Exercise goal
Leaving the pictures aside, restate all of the data exactly.

Data excerpts
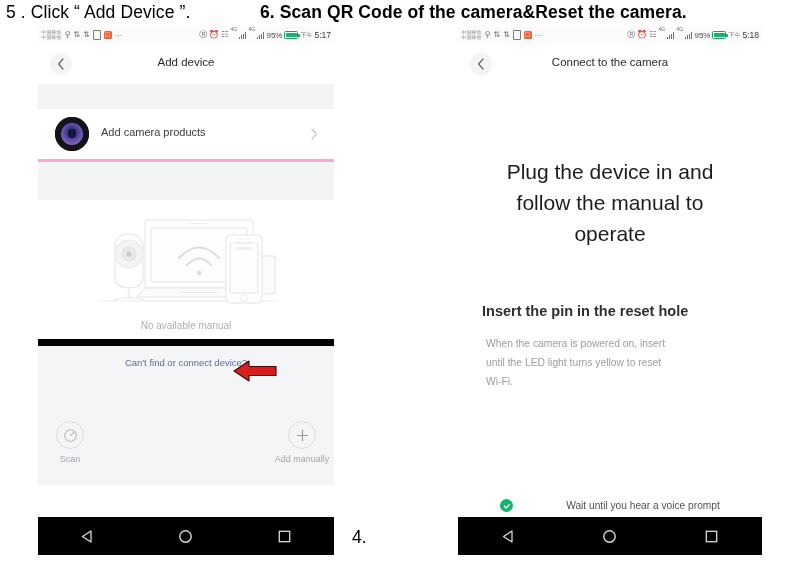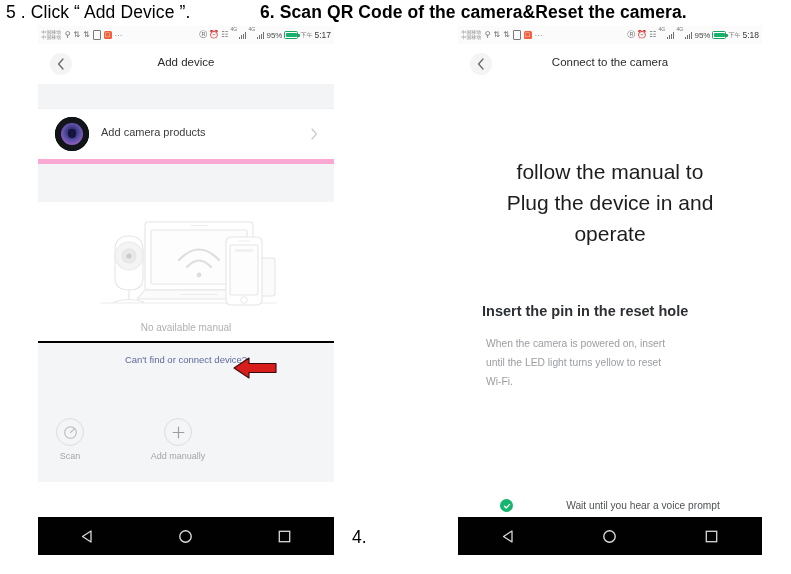--- a/index.html
+++ b/index.html
@@ -174,7 +174,7 @@
     height: 50px;
     background: #ffffff;
     border-top: 1px solid #eeeff1;
-    border-bottom: 5px solid #f9a8d4;
+    border-bottom: 3px solid #f9a8d4;
   }
   .cam-badge {
     position: absolute;

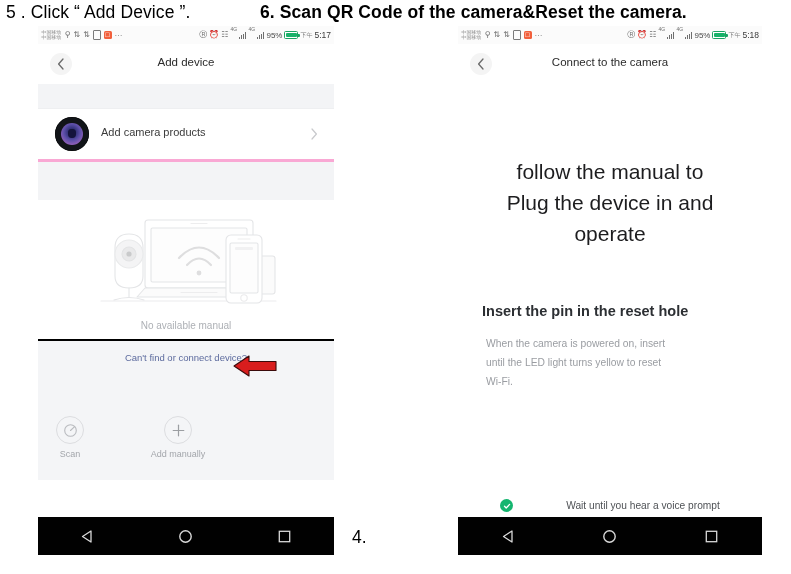--- a/index.html
+++ b/index.html
@@ -578,8 +578,8 @@
 
   <div class="rp-body">
     <div class="rp-head">
+      <div>Plug the device in and</div>
       <div>follow the manual to</div>
-      <div>Plug the device in and</div>
       <div>operate</div>
     </div>
 

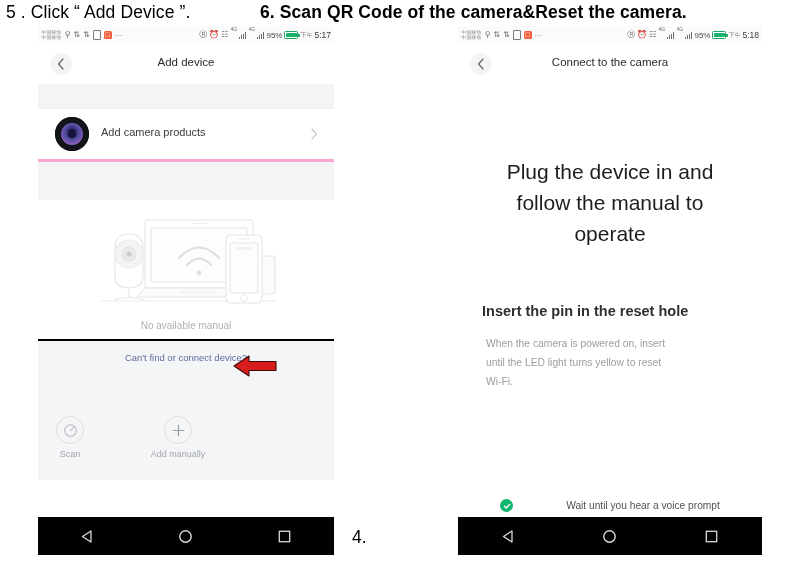--- a/index.html
+++ b/index.html
@@ -239,7 +239,7 @@
     position: relative;
     height: 139px;
     background: #f4f5f7;
-    border-top: 2px solid #000000;
+    border-top: 7px solid #000000;
     text-decoration: underline;
   }
   .cant-find {

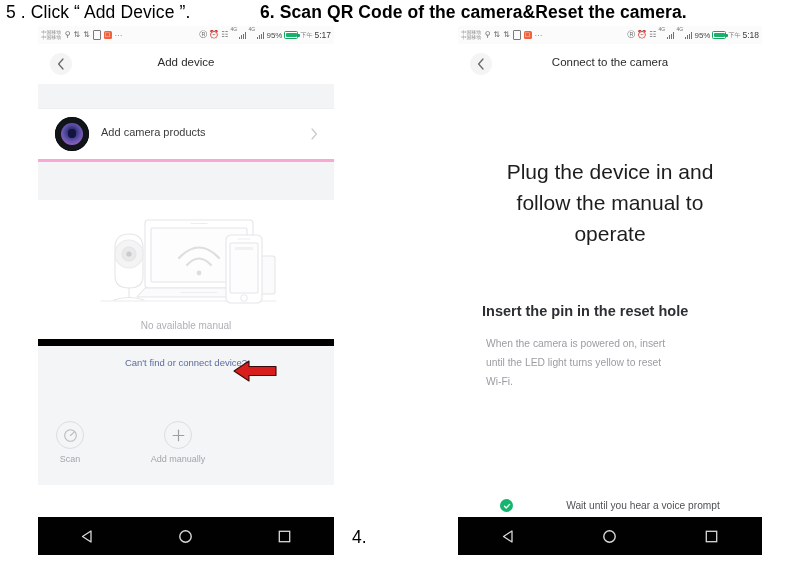--- a/index.html
+++ b/index.html
@@ -254,7 +254,7 @@
     left: 0; right: 0;
     top: 75px;
     display: flex;
-    justify-content: flex-start;
+    justify-content: space-between;
     gap: 44px;
   }
   .action {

Your response
--- a/index.html
+++ b/index.html
@@ -174,7 +174,7 @@
     height: 50px;
     background: #ffffff;
     border-top: 1px solid #eeeff1;
-    border-bottom: 5px solid #f9a8d4;
+    border-bottom: 3px solid #f9a8d4;
   }
   .cam-badge {
     position: absolute;

--- a/index.html
+++ b/index.html
@@ -578,8 +578,8 @@
 
   <div class="rp-body">
     <div class="rp-head">
+      <div>Plug the device in and</div>
       <div>follow the manual to</div>
-      <div>Plug the device in and</div>
       <div>operate</div>
     </div>
 

--- a/index.html
+++ b/index.html
@@ -239,7 +239,7 @@
     position: relative;
     height: 139px;
     background: #f4f5f7;
-    border-top: 2px solid #000000;
+    border-top: 7px solid #000000;
     text-decoration: underline;
   }
   .cant-find {

--- a/index.html
+++ b/index.html
@@ -254,7 +254,7 @@
     left: 0; right: 0;
     top: 75px;
     display: flex;
-    justify-content: flex-start;
+    justify-content: space-between;
     gap: 44px;
   }
   .action {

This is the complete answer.